Before he became a household name in America as perhaps our greatest hard-boiled crime writer, before his attachment to Lillian Hellman and blacklisting during the McCarthy era, and his subsequent downward spiral, Dashiell Hammett led a life of action. Born in 1894 into a poor Maryland family, Hammett left school at fourteen and held several jobs before joining the Pinkerton National Detective Agency as an operative in 1915 and, with time off in 1918 to serve at the end of World War I, he remained with the agency until 1922, participating alike in the banal and dramatic action of an operative. The tuberculosis he contracted during the war forced him to leave the Pinkertons--but it may well have prompted one of America's most acclaimed writing careers.

While Hammett's life on center stage has been well-documented, the question of how he got there has not.
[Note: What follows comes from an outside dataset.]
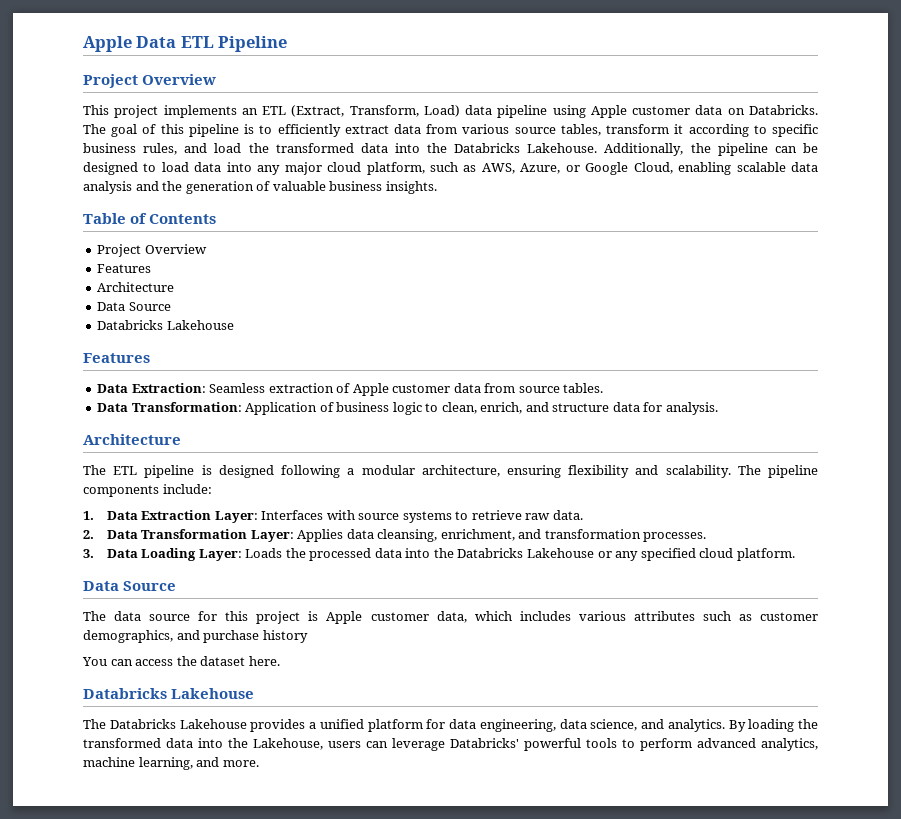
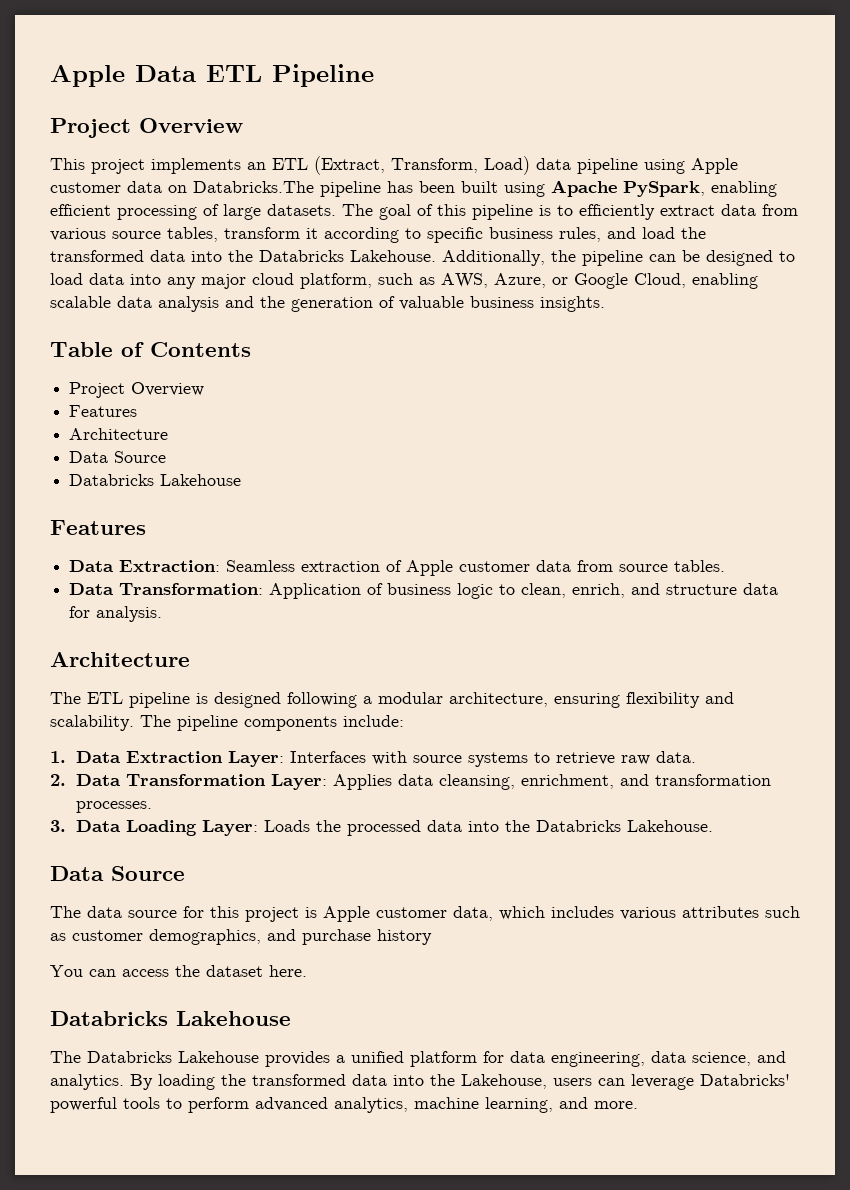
- This project implements an ETL (Extract, Transform, Load) data pipeline using Apple customer data on Databricks.
+ This project implements an ETL (Extract, Transform, Load) data pipeline using Apple customer data on Databricks.The pipeline has been built using Apache PySpark, enabling efficient processing of large datasets.
- 3. Data Loading Layer: Loads the processed data into the Databricks Lakehouse or any specified cloud platform.
+ 3. Data Loading Layer: Loads the processed data into the Databricks Lakehouse.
That largely overlooked phase is the subject of Nathan Ward's enthralling The Lost Detective. Hammett's childhood, his life in San Francisco, and especially his experience as a detective deeply informed his writing and his characters, from the nameless Continental Op, hero of his stories and early novels, to Sam Spade and Nick Charles. The success of his many stories in the pulp magazine Black Mask following his departure from the Pinkertons led him to novels; he would write five between 1929 and 1934, two of them (The Maltese Falcon and The Thin Man) now American classics. Though he inspired generations of writers, from Chandler to Connelly and all in between, after The Thin Man he never finished another book, a painful silence for his devoted readers; and his popular image has long been shaped by the remembrance of Hellman, who knew him after his literary reputation had been made. Based on original research across the country, The Lost Detective is the first book to illuminate Hammett's transformation from real detective to great American detective writer, throwing brilliant new light on one of America's most celebrated and remembered novelists and his world.

(retrieved from Amazon Wed, 15 Jul 2015 23:15:19 -0400)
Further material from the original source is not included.